It takes a special writer to make a story of assisted suicide and the 2008 recession engaging and witty, but that is exactly what Hughes has pulled off in this memorable novel.
Its about a Roscommon farming family; brothers Cormac and Doharty ‘Hart’ Black and their father, the Chief, who is dying from terminal cancer. All have worked themselves to the bone to pay off debts in the wake of poor financial investments during the Celtic Tiger.
How can these things make you smile? The answer lies is the autheticity of the language Hughes uses. This strength, is also to a degree the novel’s weakness, in that it takes some getting into. Having finished, I want to go back and read the first half again because I think I would get more out of it.

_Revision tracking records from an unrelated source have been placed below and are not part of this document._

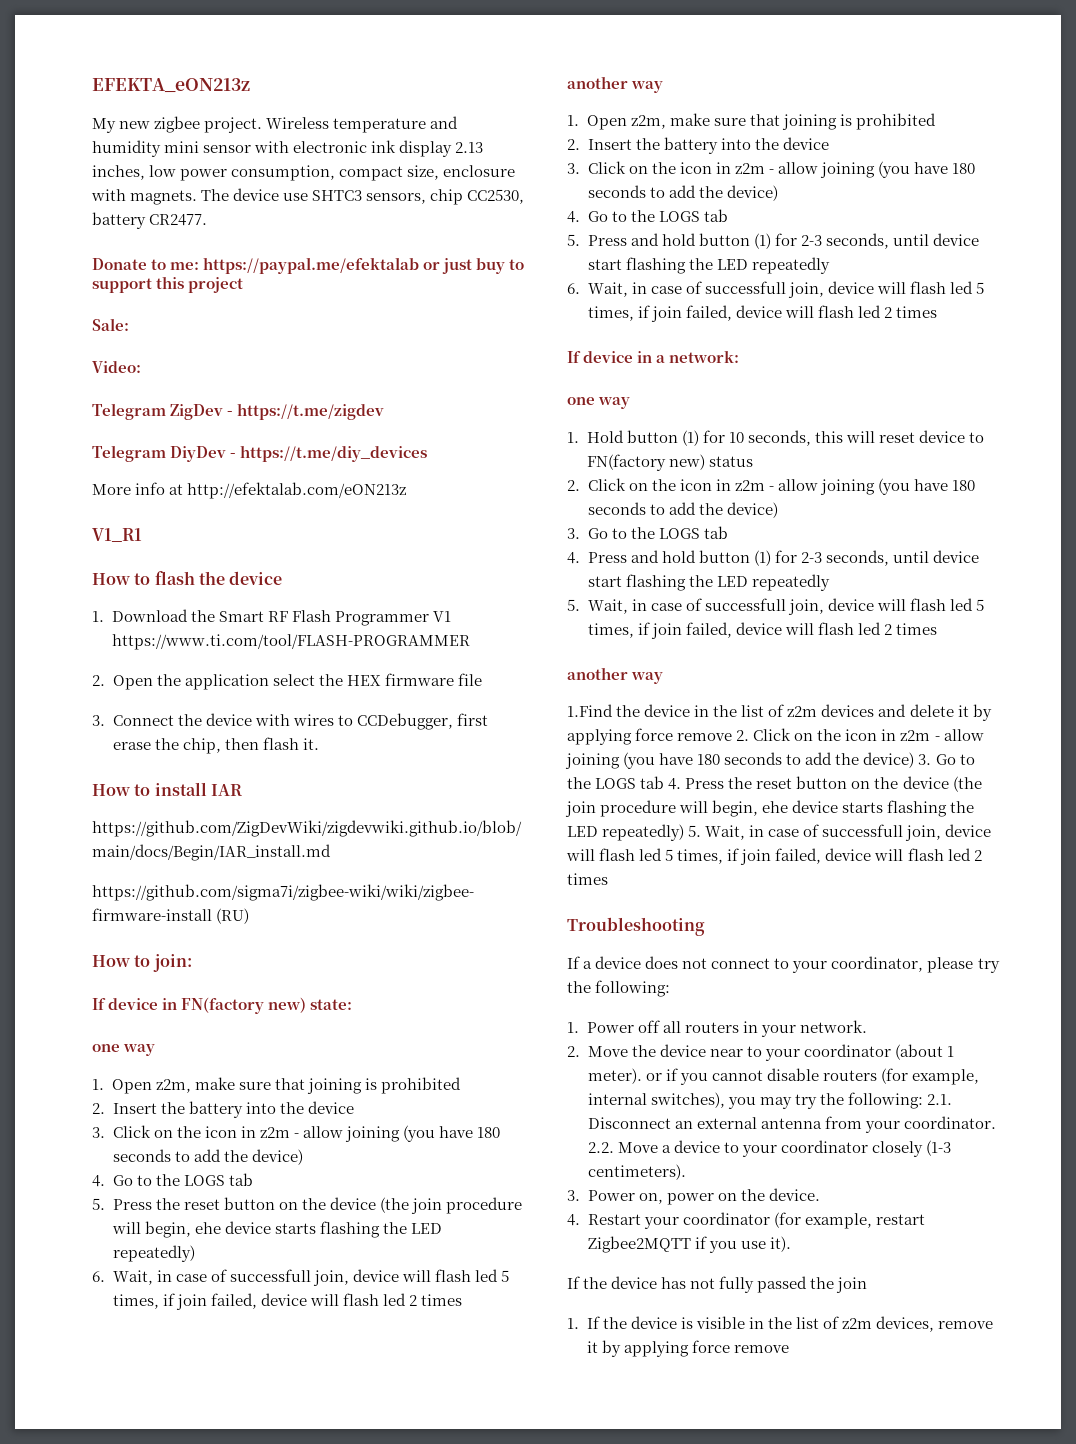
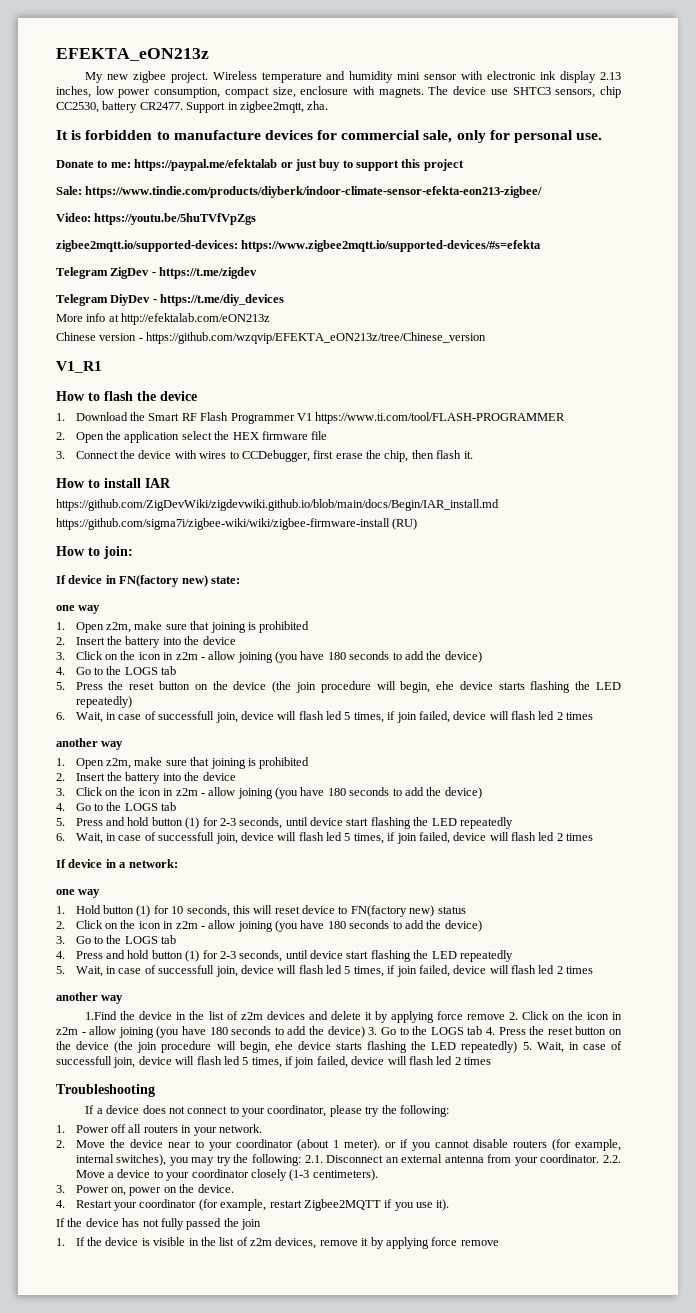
(208, 220) none -> [186,101,329,113] [56,130,603,143] Support in zigbee2mqtt, zha. // It is forbidden to manufacture devices for commercial sale, only for personal use.
(129, 324) none -> [85,186,543,198] https://www.tindie.com/products/diyberk/indoor-climate-sensor-efekta-eon213-zigbee/
(141, 367) none -> [94,213,257,225] [56,240,542,252] https://youtu.be/5huTVfVpZgs // zigbee2mqtt.io/supported-devices: https://www.zigbee2mqtt.io/supported-devices/#s=efekta
(407, 490) none -> [56,332,487,344] // Chinese version - https://github.com/wzqvip/EFEKTA_eON213z/tree/Chinese_version

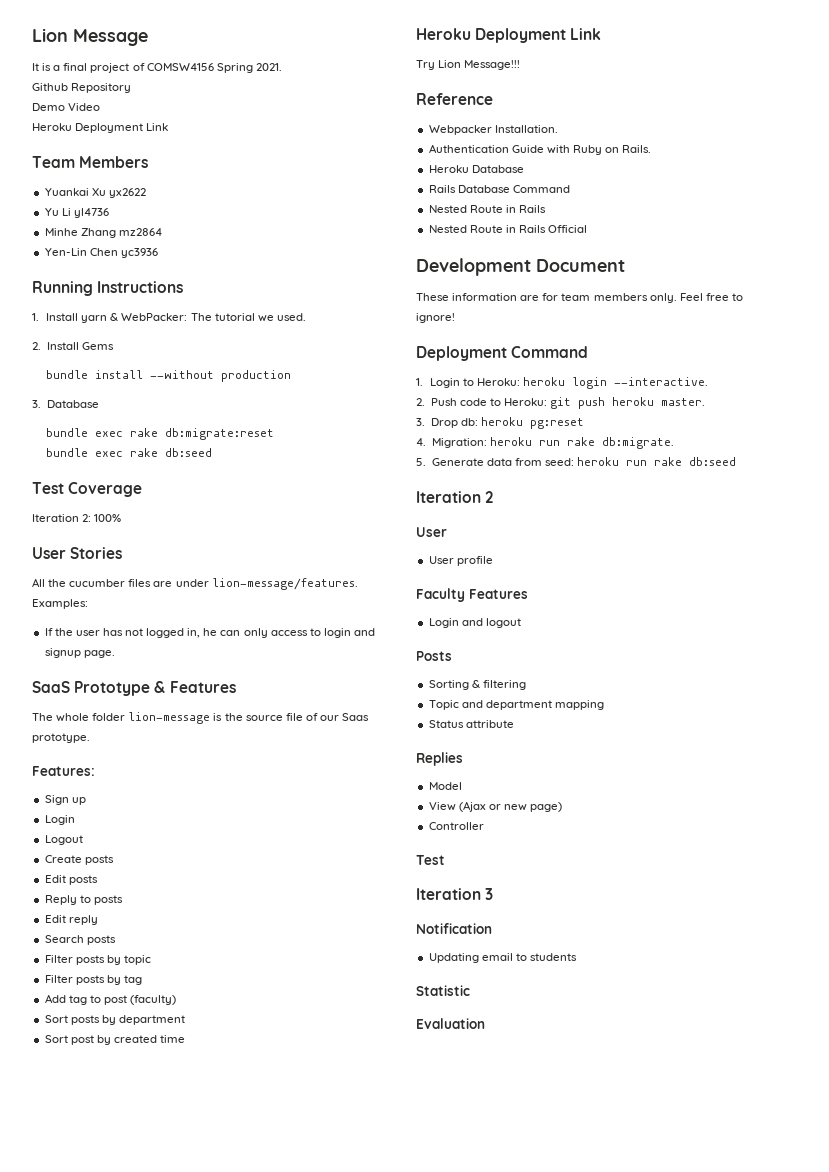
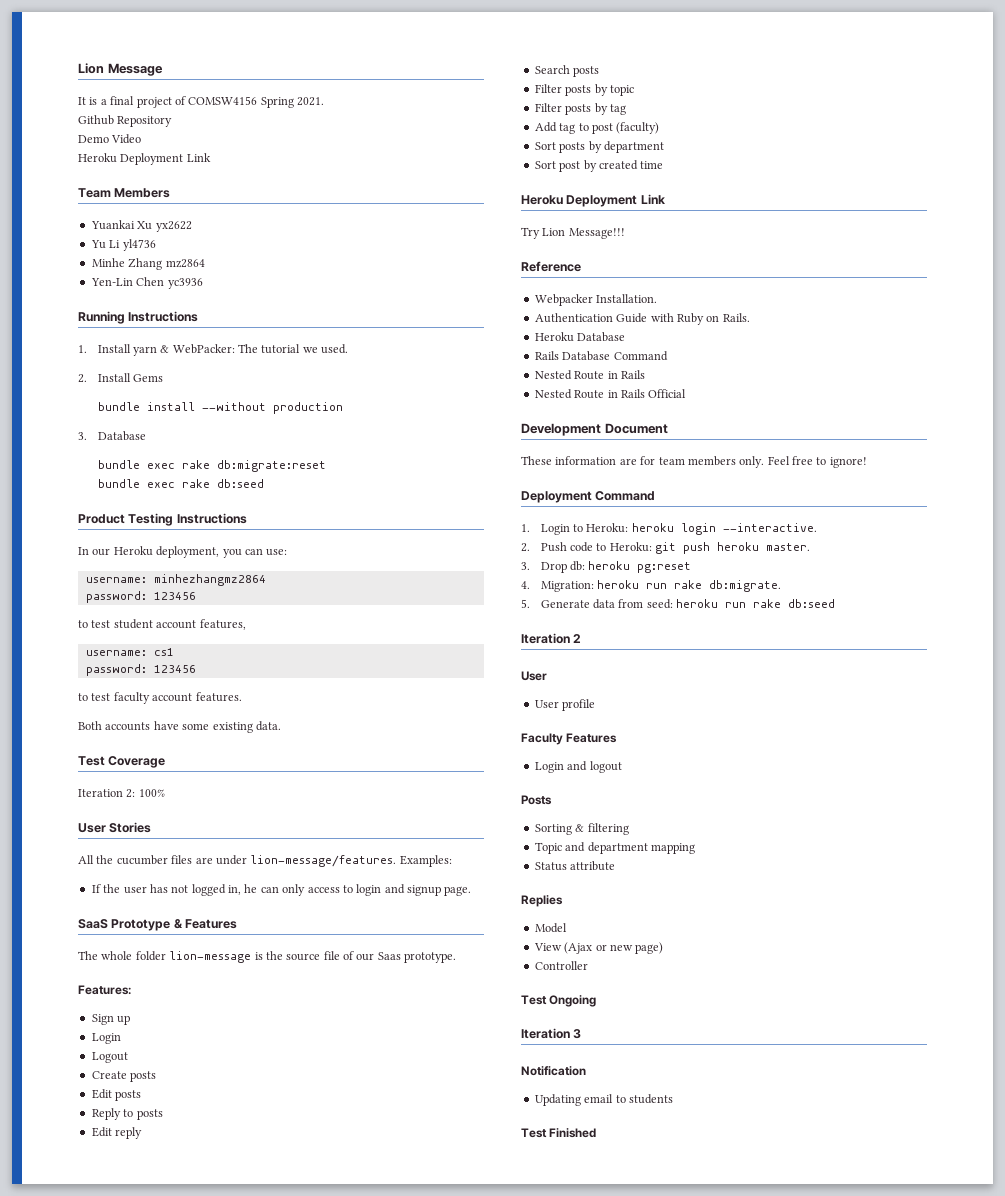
(213, 452) none -> [78,513,247,526] [78,546,288,558] [85,574,266,586] [85,591,196,603] [78,619,246,630] [85,648,174,656] [85,664,196,676] [78,692,242,704] [78,721,281,733] // Product Testing Instructions // In our Heroku deployment, you can use: // username: minhezhangmz2864 // password: 123456 // to test student account features, // username: cs1 // password: 123456 // to test faculty account features. // Both accounts have some existing data.
(445, 860) none -> [549,995,597,1007] Ongoing
[416,985,470,996] [416,1018,485,1029] Statistic // Evaluation -> [521,1128,597,1138] Test Finished

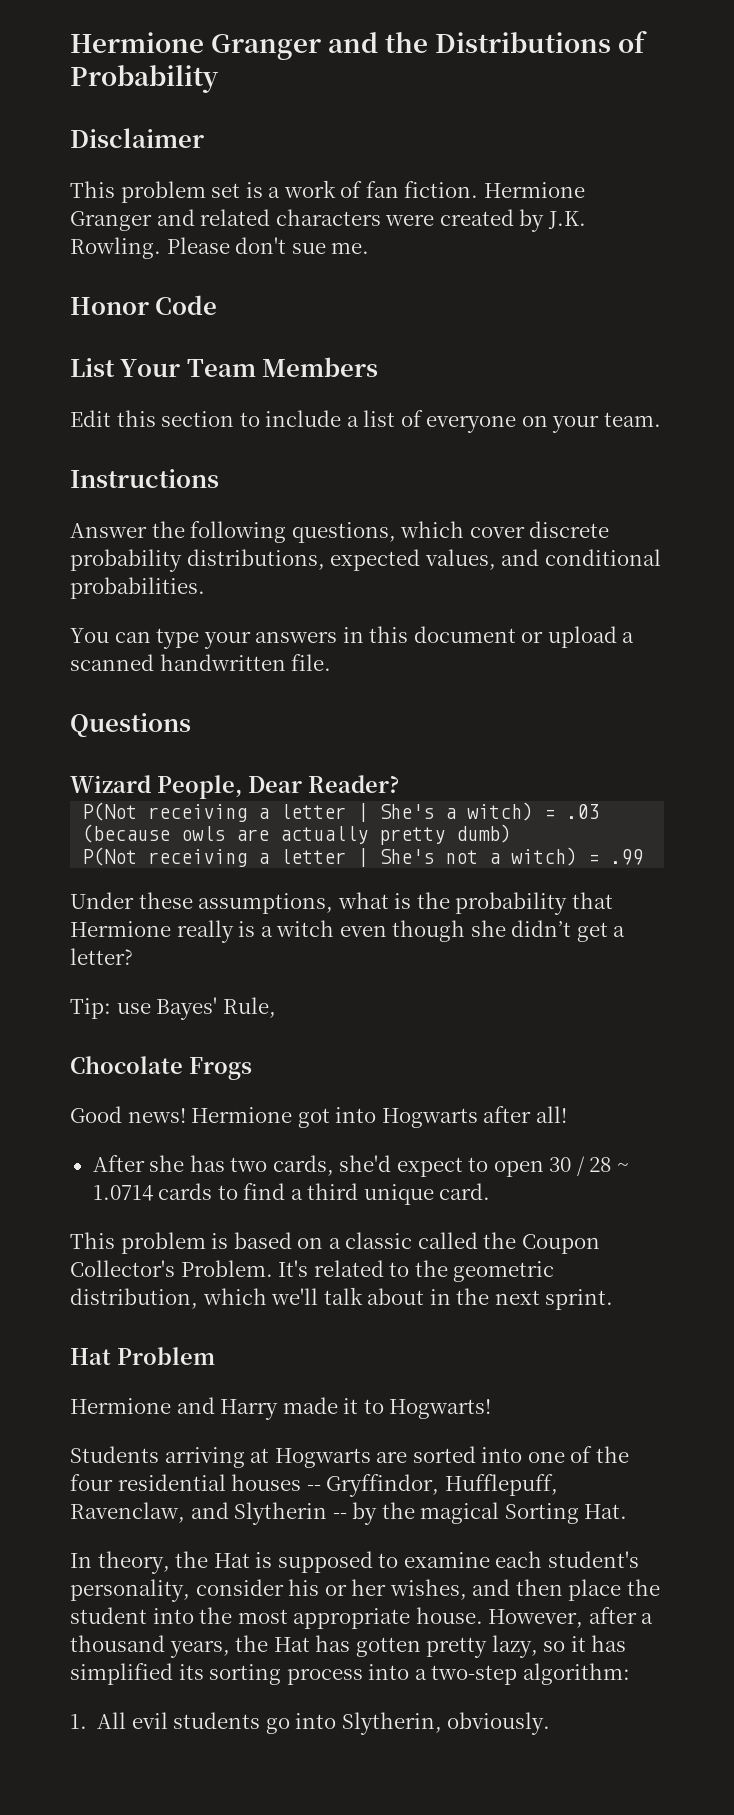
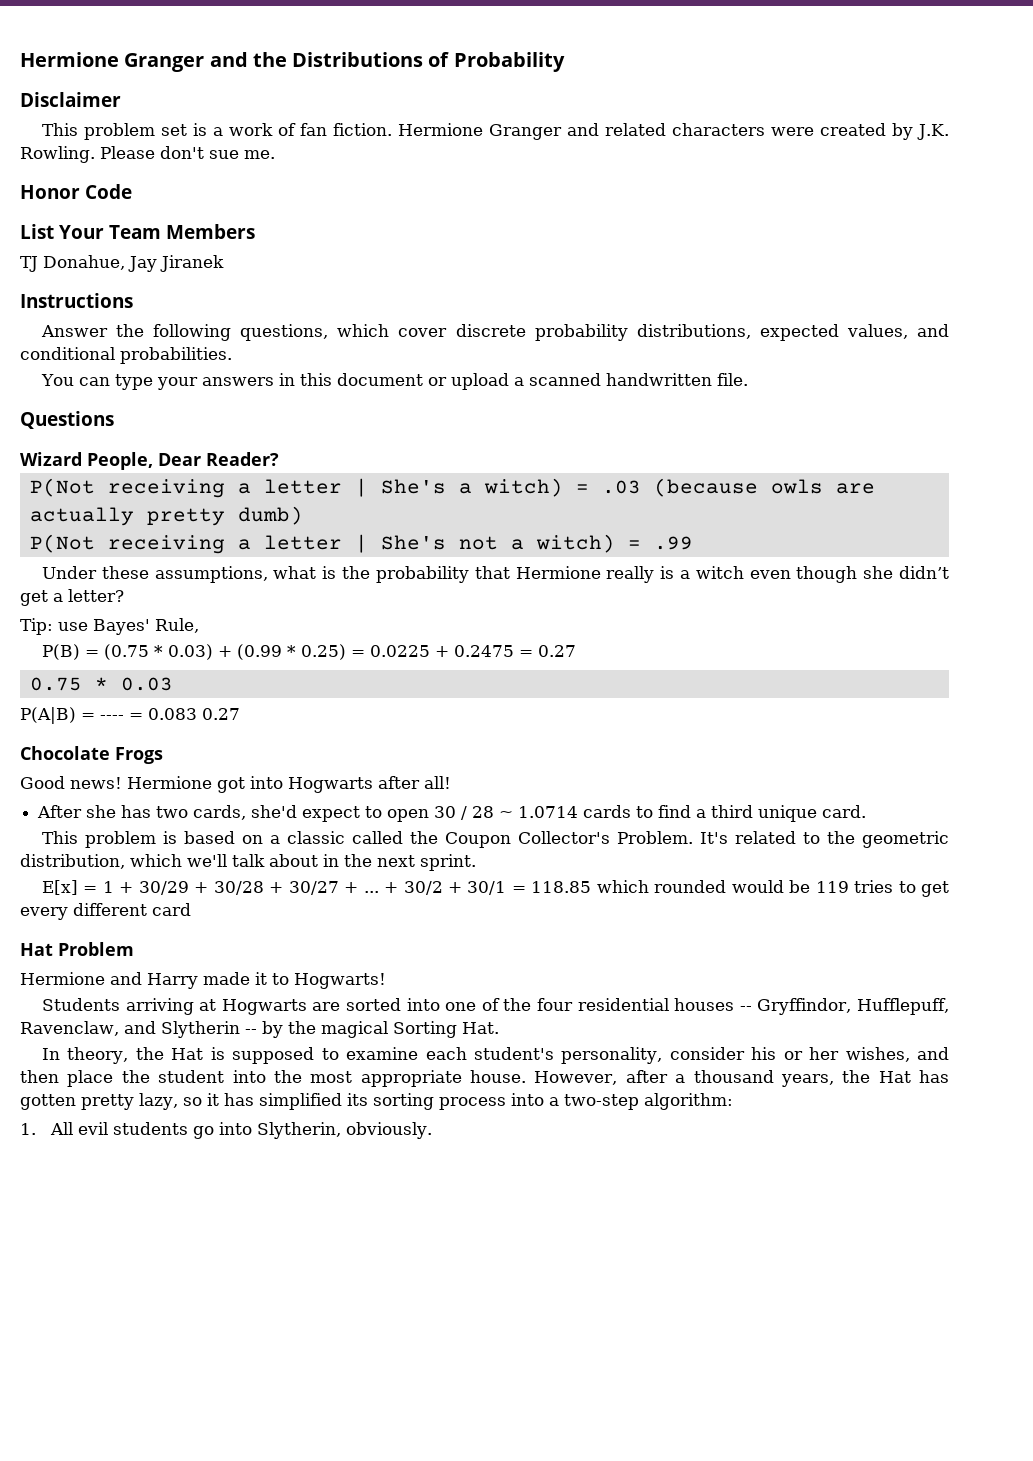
[70,410,661,433] Edit this section to include a list of everyone on your team. -> [20,255,224,272] TJ Donahue, Jay Jiranek
(276, 1007) none -> [42,644,577,660] [29,677,173,691] [20,707,240,724] // P(B) = (0.75 * 0.03) + (0.99 * 0.25) = 0.0225 + 0.2475 = 0.27 // 0.75 * 0.03 // P(A|B) = ---- = 0.083 0.27
(614, 1299) none -> [42,880,949,897] [20,903,191,920] // E[x] = 1 + 30/29 + 30/28 + 30/27 + ... + 30/2 + 30/1 = 118.85 which rounded would be 119 tries to get every different card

The plot is of less importance, in fact the tension she has worked so hard to create falls apart somewhat in the last chapters, at the expense of flashbacks and anecdotes; the father’s posthumous presence eclipses the proceedings of the courtroom – these character interactions are why the novel works so well.
All in all, it is a sharp and quick-witted depiction of fatherhood and pathos, one that is bravely told and tenderly constructed.
It will certainly feature as one of my best books of the year, which could make it a hat-trick for Irish writers, following on from Kevin Barry and Jess Kidd in the last two years.
Here’s a snippet..
..a Lego-headed fella with hooded eyes, enjoying the baton swinging by his hip, and a disconsolate looking middle-aged ban-garda with a few red highlights poking out under her cap and a large continuous bosom and stomach that was kept at bay by her anti-stab vest.